The consultative approach stands in direct contrast to the investment generalist approach still employed by many advisers. After using a relatively brief fact-finding process—typically a checklist of questions about the client’s investment goals, time horizon and risk tolerance—the investment generalist makes appropriate product recommendations. The transaction is completed, and the adviser-client relationship usually never goes any deeper.

The success of the consultative approach hinges on the adviser’s ability to understand the client on a deep level. This understanding goes beyond the facts that investment generalists gather—that the client wants to send his daughter to University and to retire in ten years, for example—and instead goes to what really makes the client tick—the biggest motivators, greatest joys, and hidden fears.

David Carney, principal of Aspect Partners with offices in Newcastle and Balmain, is an expert at consulting to his niche clients converting their financial potential into a financial reality.

“To really provide the direction and leadership that our most valuable clients are seeking, we have to fully understand their values and philosophies regarding money. Our best clients already have multiple advisers in the form of accountants, lawyers, bankers, stock brokers and insurance agents. We quickly differentiate our value from most of their current advisers by the quality of the questions we ask. We are also quick to identify those prospects that aren’t interested in a long term relationship, who are only after a quick win from a transaction. We can’t afford to play that game.”

Advisers like David use a comprehensive discovery process to gain a deep level of client understanding.  They create a total client profile covering seven critical areas of understanding you need to serve your clients well.
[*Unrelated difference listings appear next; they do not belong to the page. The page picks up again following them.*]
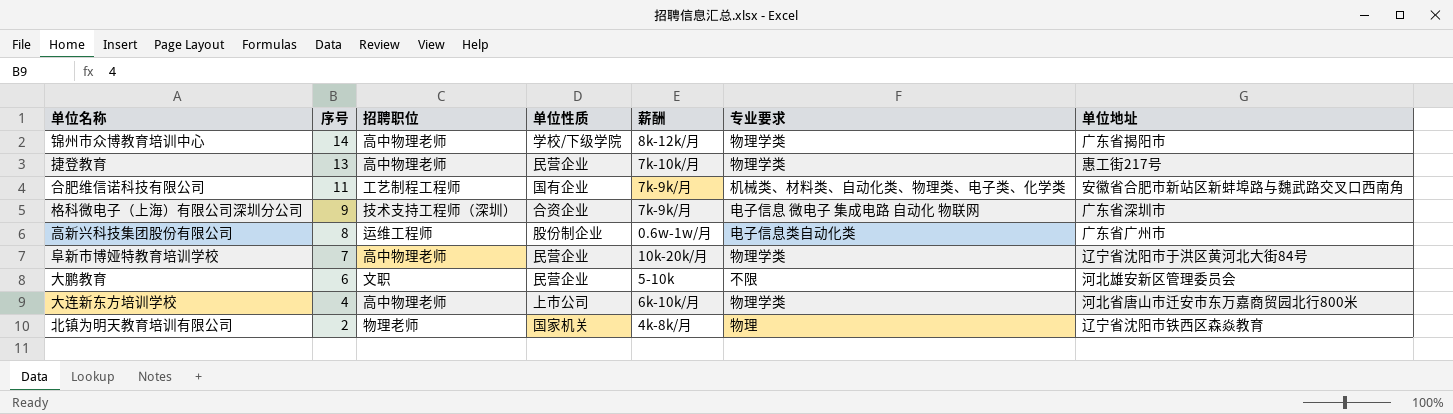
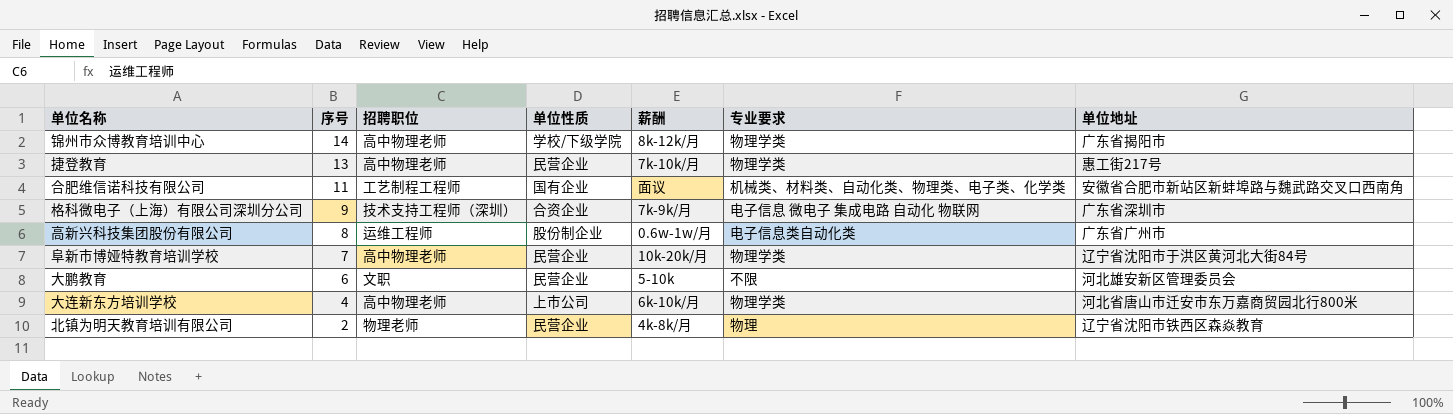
合肥维信诺科技有限公司 | 薪酬: 7k-9k/月 -> 面议
北镇为明天教育培训有限公司 | 单位性质: 国家机关 -> 民营企业

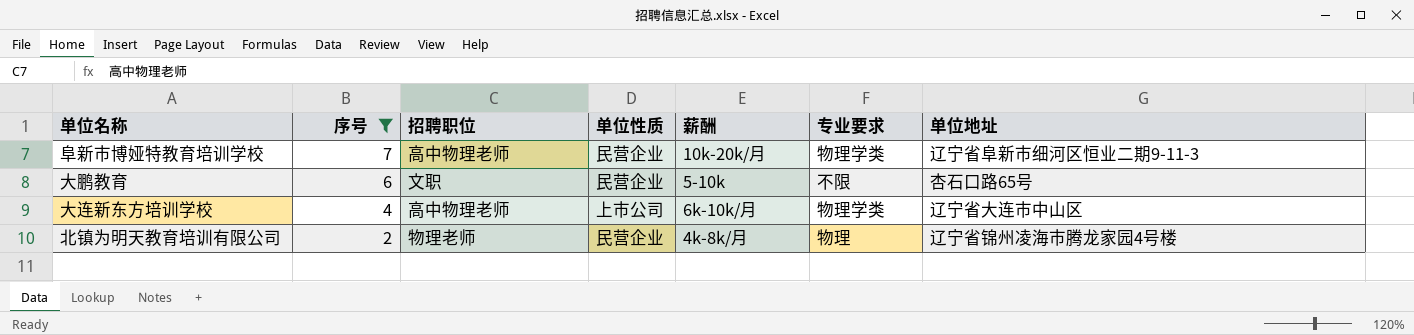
filter: none -> 序号 <= 7
阜新市博娅特教育培训学校 | 单位地址: 辽宁省沈阳市于洪区黄河北大街84号 -> 辽宁省阜新市细河区恒业二期9-11-3
大鹏教育 | 单位地址: 河北雄安新区管理委员会 -> 杏石口路65号
大连新东方培训学校 | 单位地址: 河北省唐山市迁安市东万嘉商贸园北行800米 -> 辽宁省大连市中山区
北镇为明天教育培训有限公司 | 单位地址: 辽宁省沈阳市铁西区森焱教育 -> 辽宁省锦州凌海市腾龙家园4号楼

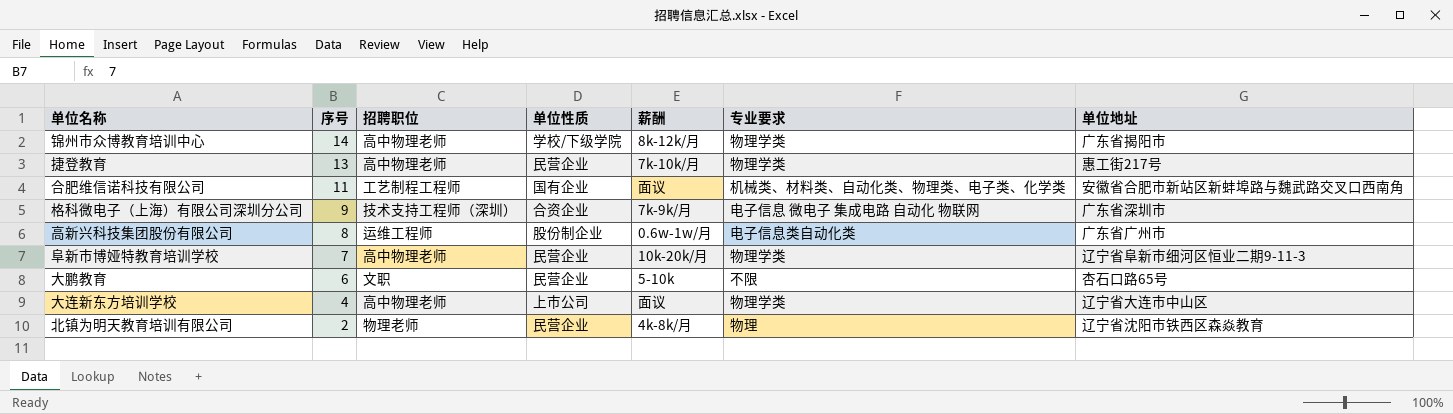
filter: 序号 <= 7 -> none
大连新东方培训学校 | 薪酬: 6k-10k/月 -> 面议
北镇为明天教育培训有限公司 | 单位地址: 辽宁省锦州凌海市腾龙家园4号楼 -> 辽宁省沈阳市铁西区森焱教育

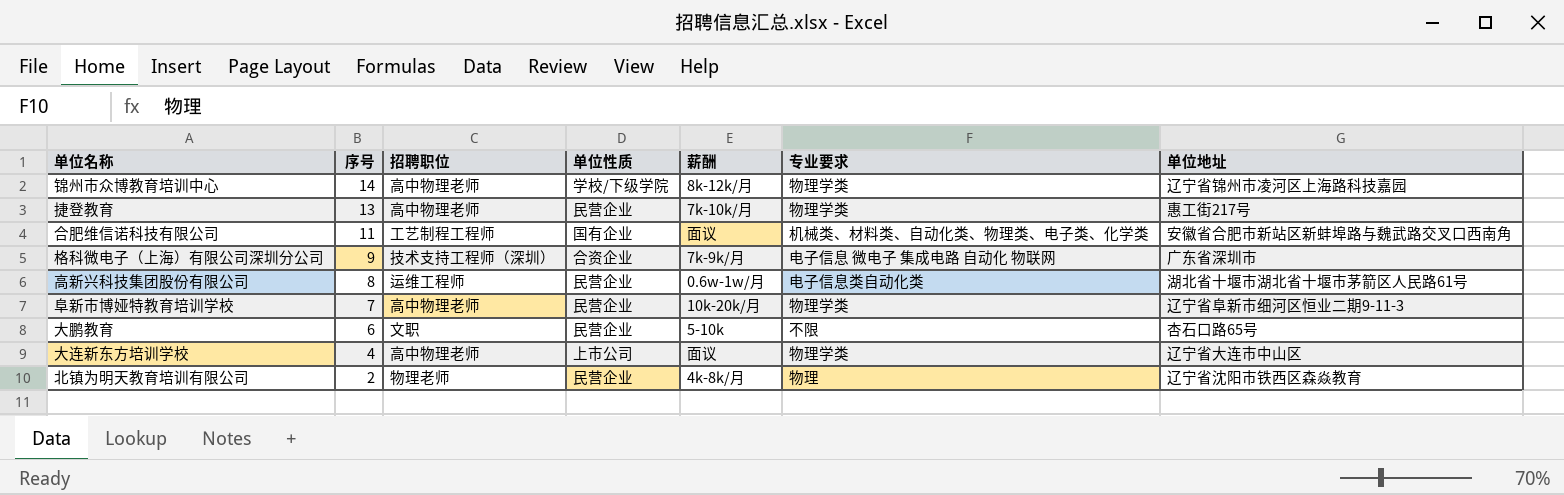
锦州市众博教育培训中心 | 单位地址: 广东省揭阳市 -> 辽宁省锦州市凌河区上海路科技嘉园
高新兴科技集团股份有限公司 | 单位性质: 股份制企业 -> 民营企业
高新兴科技集团股份有限公司 | 单位地址: 广东省广州市 -> 湖北省十堰市湖北省十堰市茅箭区人民路61号

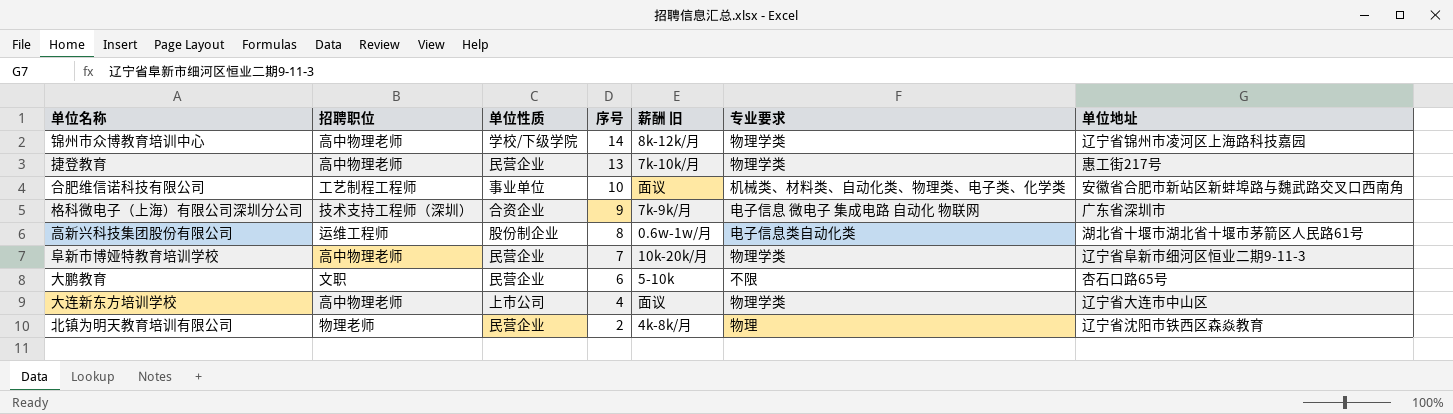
column 序号 | position: 2 -> 4
column name: 薪酬 -> 薪酬 旧
合肥维信诺科技有限公司 | 单位性质: 国有企业 -> 事业单位
合肥维信诺科技有限公司 | 序号: 11 -> 10
高新兴科技集团股份有限公司 | 单位性质: 民营企业 -> 股份制企业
  1. Values. What’s most important to the client about money?
  2. Goals. What are the client’s personal goals? Professional goals? Where would the client ideally like to be at age 45? 55? 65? 75?
  3. Relationships. What family member relationships are the most important? How important are relationships with co-workers? With people in the community? Are pets important to them? Is religion important to them?
  4. Assets. What are the client’s holdings? How are they structured? What new assets does the client expect to receive in the future?
  5. Advisers. Does the client have a lawyer? An accountant? What have been the best and worst experiences with other professional advisers?
  6. Process. How involved does the client want to be in managing his or her money? How often does the client want to hear from you? Does the client prefer contact via phone, email or face-to-face meetings?
  7. Interests. What are the client’s hobbies? Charitable causes? Favourite sports teams?

Core to successfully building a trusted consulting relationship with clients is the industrialisation of determining their values and goals. Unfortunately this is too often left up to ‘experience’, which usually means someone picking up someone else’s good and bad habits over far too long a period.

In my opinion the current world class thinkers regarding the determination of values and goals for our clients are: in Australia, Ian Hutchinson (; and from overseas, Bill Bachrach (, Bruce Wright ( and Dan Sullivane (

Being successful on purpose means getting the right client on the right conversation, whilst setting the right expectations regarding the value you are going to add. Long term profits will be guaranteed to those advisory firms who consistently develop deep financial relationships with their clients.  Relationships based upon financial products will not sustain inevitable financial cycles.